Chase entered law school in 2019 after working for five years at SunTrust Bank in Atlanta, where his stints in the bank’s risk management and regulatory compliance departments sparked his interest in finance regulation and policy. As a 1L, he realized he wanted to explore job opportunities beyond the Southeast. He applied to Vanderbilt as a transfer student because of its national reach, its strong Law and Business and litigation programs, and because it was located in his hometown, Nashville. “When I started my 2L year, I thought I might want to focus on consumer protection law or commercial litigation,” he said. “Then I took Professor Allensworth’s Antitrust class and realized that was what I wanted to do.”

Chase had the opportunity to take a second Antitrust class from Professor Allensworth focusing exclusively on Big Tech in spring 2021. “That allowed me to take a deeper dive into antitrust law and really gave me a thorough grounding,” he said. He also worked for her as a research assistant.

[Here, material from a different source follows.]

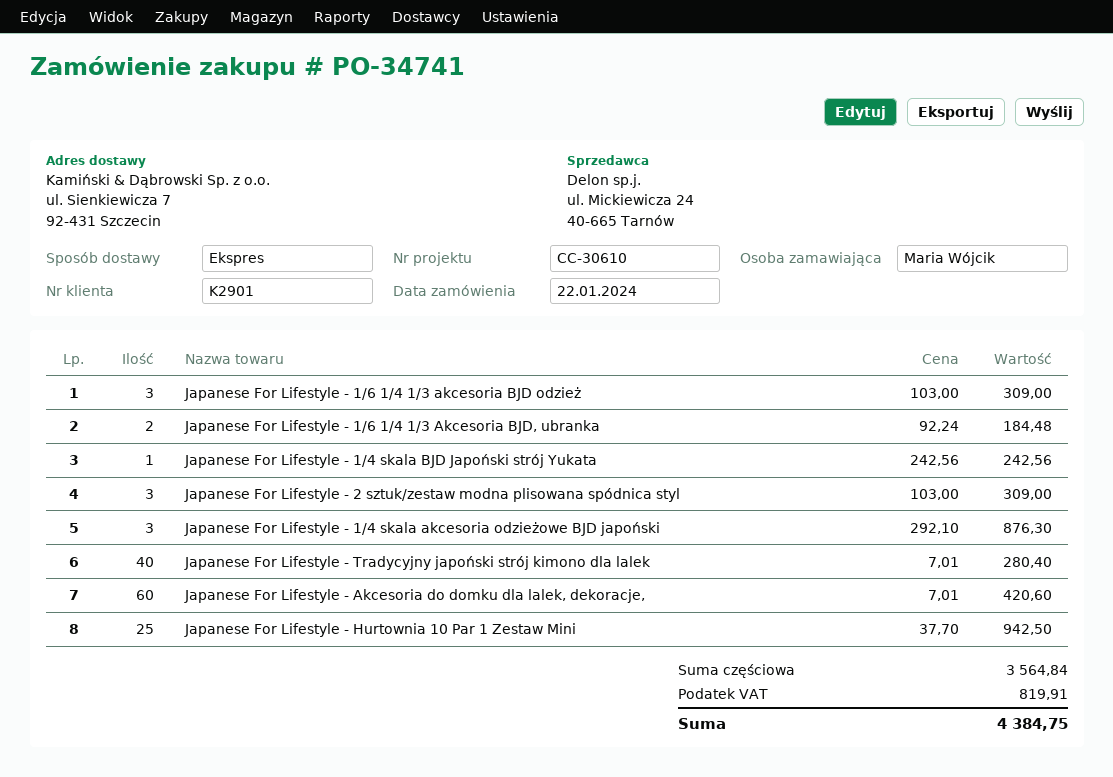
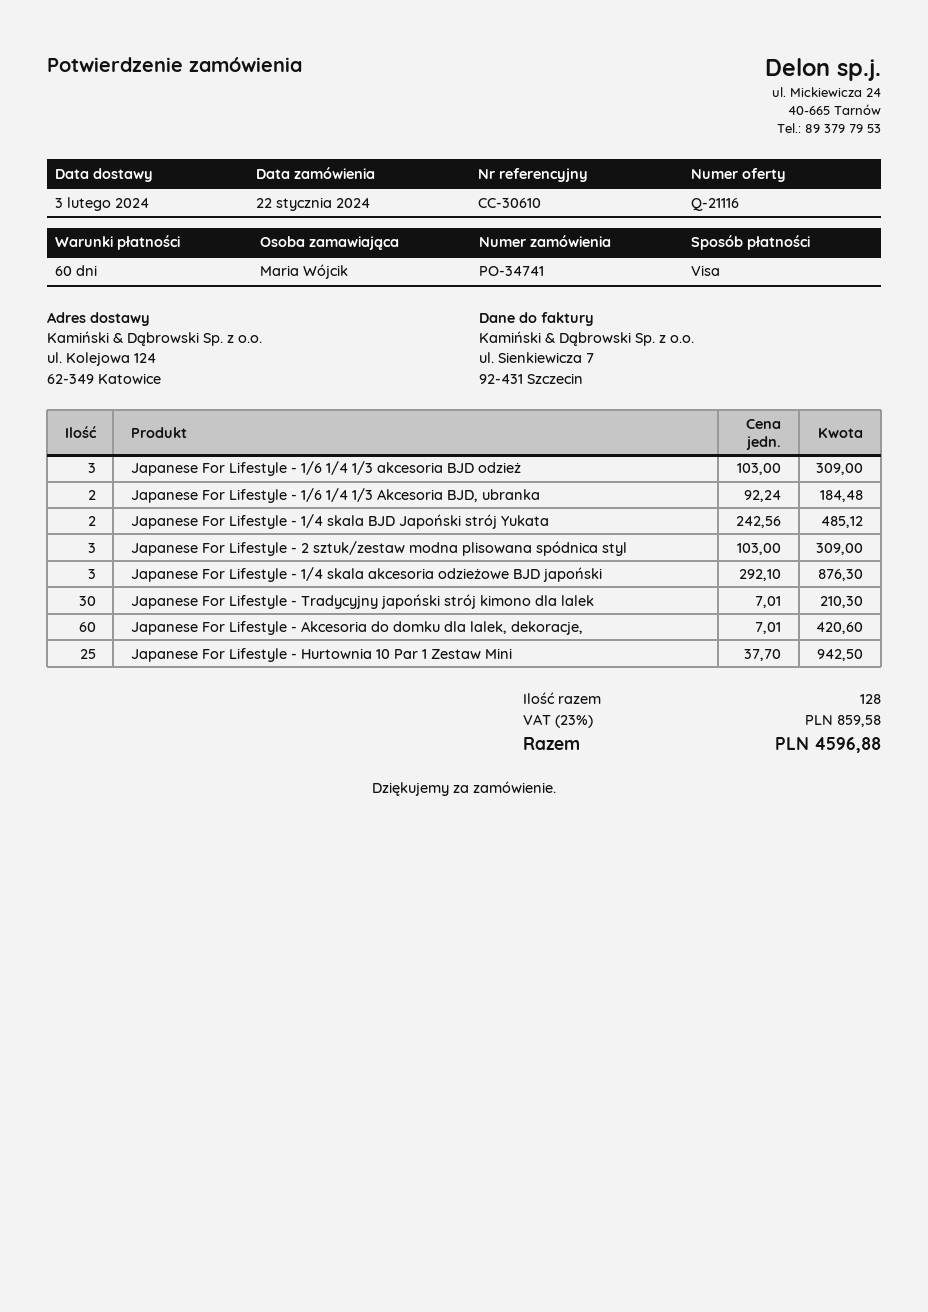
ship to: ul. Sienkiewicza 7, 92-431 Szczecin -> ul. Kolejowa 124, 62-349 Katowice
Japanese For Lifestyle - 1/4 skala BJD Japoński strój Yukata: 1 x 242.56 = 242.56 -> 2 x 242.56 = 485.12
Japanese For Lifestyle - Tradycyjny japoński strój kimono dla lalek: 40 x 7.01 = 280.40 -> 30 x 7.01 = 210.30
tax: 819.91 -> 859.58
total: 4384.75 -> 4596.88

With help from Assistant Dean for Public Interest Spring Miller, Chase secured a full-semester internship with the U.S. Department of Justice’s Antitrust Division in fall 2021, supporting a new initiative that has resulted in antitrust lawsuits filed against Facebook/Meta and other tech giants. “Dean Miller was contacted by someone at the Antitrust Division about a new full-time externship program, and she forwarded the opportunity to students who had indicated an interest in antitrust law,” he said. “The work we did in my Antitrust Law for Big Tech class turned out to be directly applicable to the work I did at the DOJ. My background in antitrust law, especially the Big Tech class, helped me get the internship, and it prepared me to do the work without much handholding.”

This spring, Chase accepted an offer to join the department’s permanent legal staff through its prestigious Honors Program after graduation. “The writing work I did as an intern last fall functioned as an extended job interview,” he said. “It’s my dream job.”

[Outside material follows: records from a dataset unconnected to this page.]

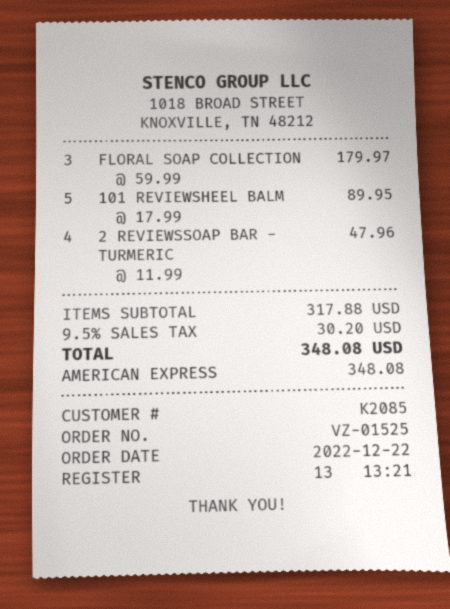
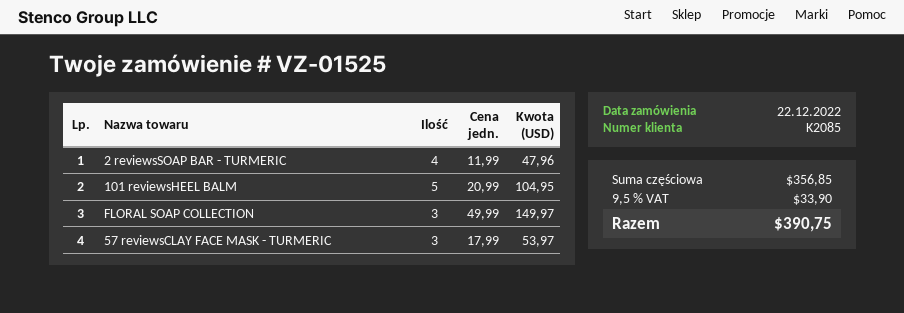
FLORAL SOAP COLLECTION: 3 x 59.99 = 179.97 -> 3 x 49.99 = 149.97
101 REVIEWSHEEL BALM: 5 x 17.99 = 89.95 -> 5 x 20.99 = 104.95
57 reviewsCLAY FACE MASK - TURMERIC: none -> 3 x 17.99 = 53.97
subtotal: 317.88 -> 356.85
tax: 9.5% = 30.20 -> 9.5% = 33.90
total: 348.08 -> 390.75

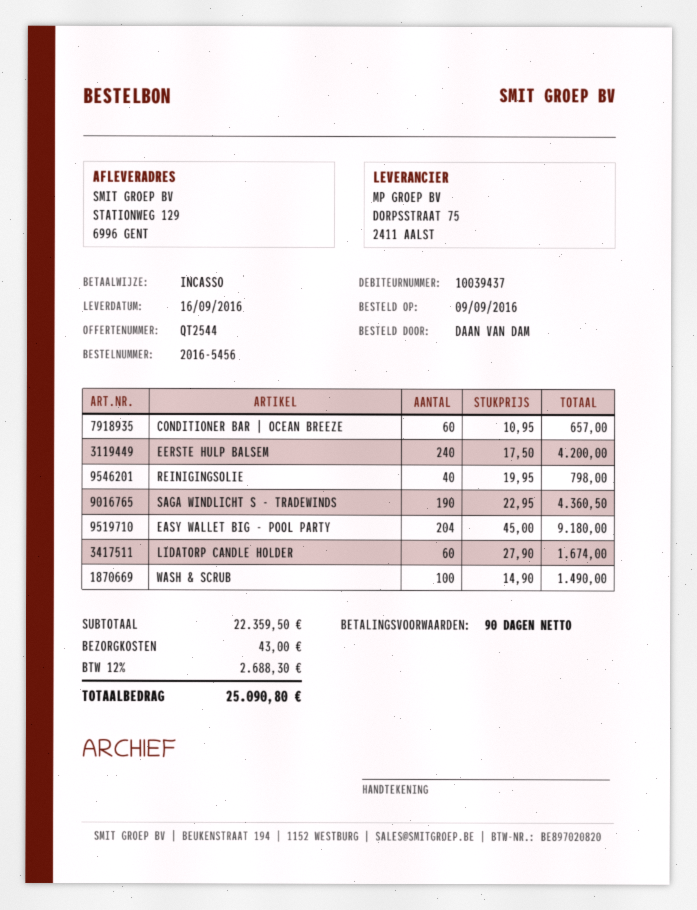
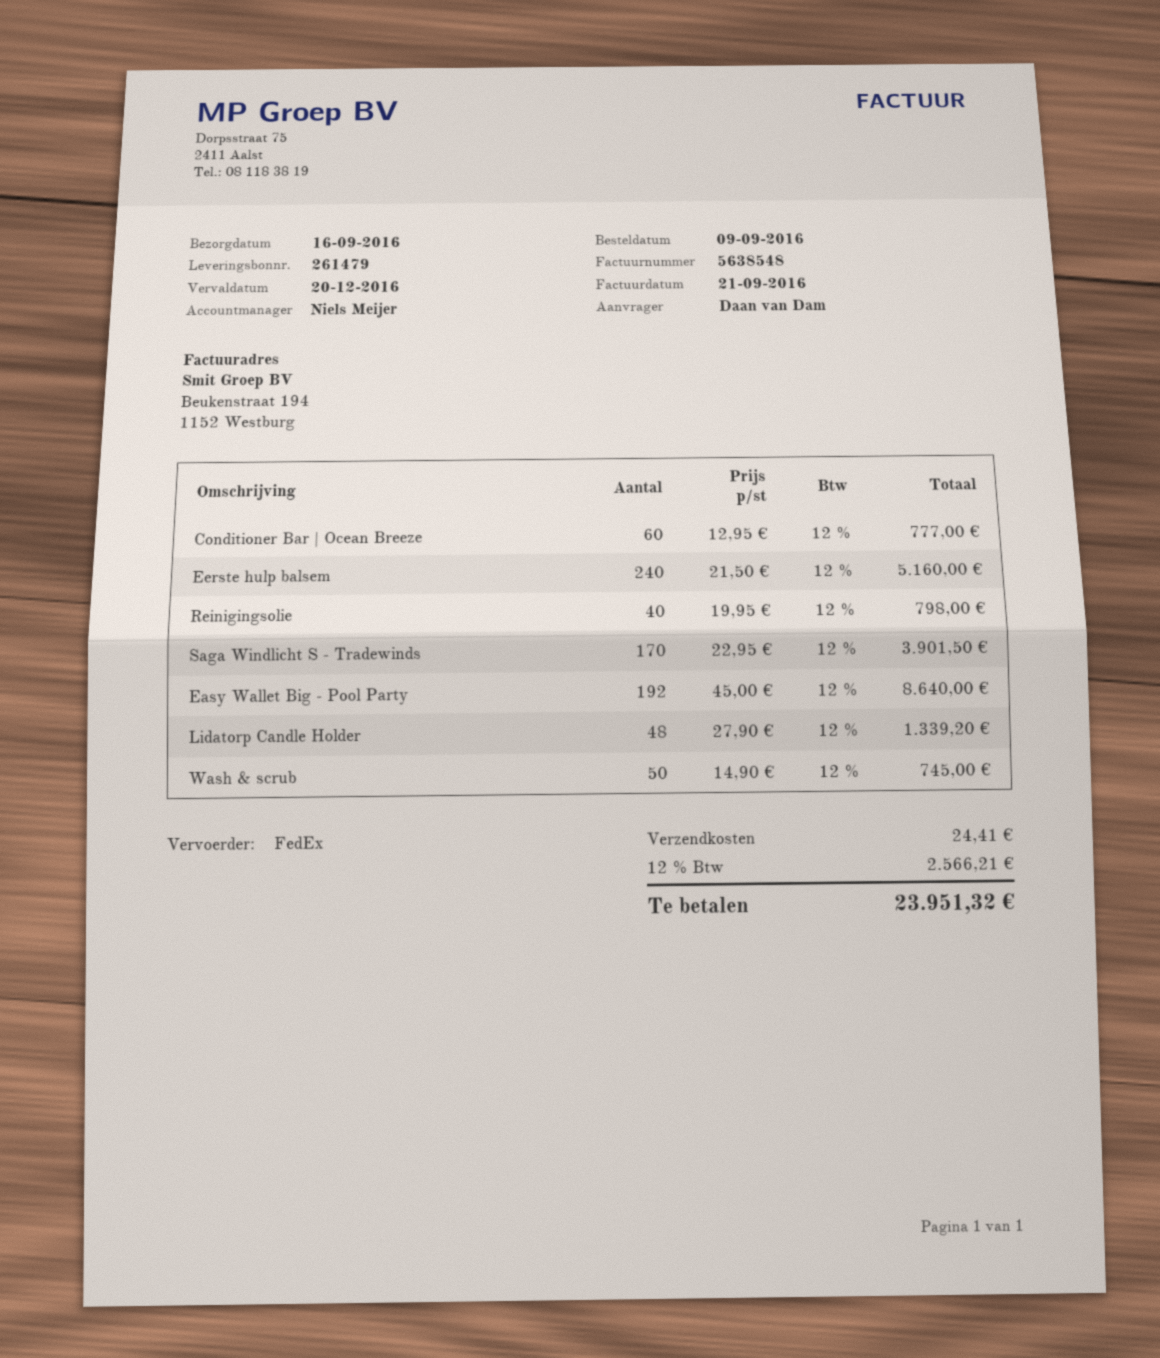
CONDITIONER BAR | OCEAN BREEZE: 60 x 10.95 = 657.00 -> 60 x 12.95 = 777.00
EERSTE HULP BALSEM: 240 x 17.50 = 4200.00 -> 240 x 21.50 = 5160.00
SAGA WINDLICHT S - TRADEWINDS: 190 x 22.95 = 4360.50 -> 170 x 22.95 = 3901.50
EASY WALLET BIG - POOL PARTY: 204 x 45.00 = 9180.00 -> 192 x 45.00 = 8640.00
LIDATORP CANDLE HOLDER: 60 x 27.90 = 1674.00 -> 48 x 27.90 = 1339.20
WASH & SCRUB: 100 x 14.90 = 1490.00 -> 50 x 14.90 = 745.00
shipping: 43.00 -> 24.41
tax: 12% = 2688.30 -> 12% = 2566.21
total: 25090.80 -> 23951.32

Chase acknowledges that transferring to Vanderbilt during the COVID-19 pandemic was challenging. “I met people through Mock Trial and Moot Court, and it helped that I was an older student and that I moved home where I already had a network of friends,” he said.

But he emphasizes that Vanderbilt proved an ideal launchpad, enabling him to find a career path he’s excited about and opening the door to his job at the DOJ. “Vanderbilt’s curriculum gave me options I wouldn’t have had elsewhere,” he said.

In addition to his classes focusing on antitrust law, Chase has taken Economic Regulation of Finance from Professor Morgan Ricks, a respected scholar of finance law, and other classes focusing on corporate law and financial regulation. “My classes have all been intellectual stimulating, and there were so many course offerings,” he said. “I’ve gotten to take every class I wanted, and I actually hate that there were some I didn’t have time to take!”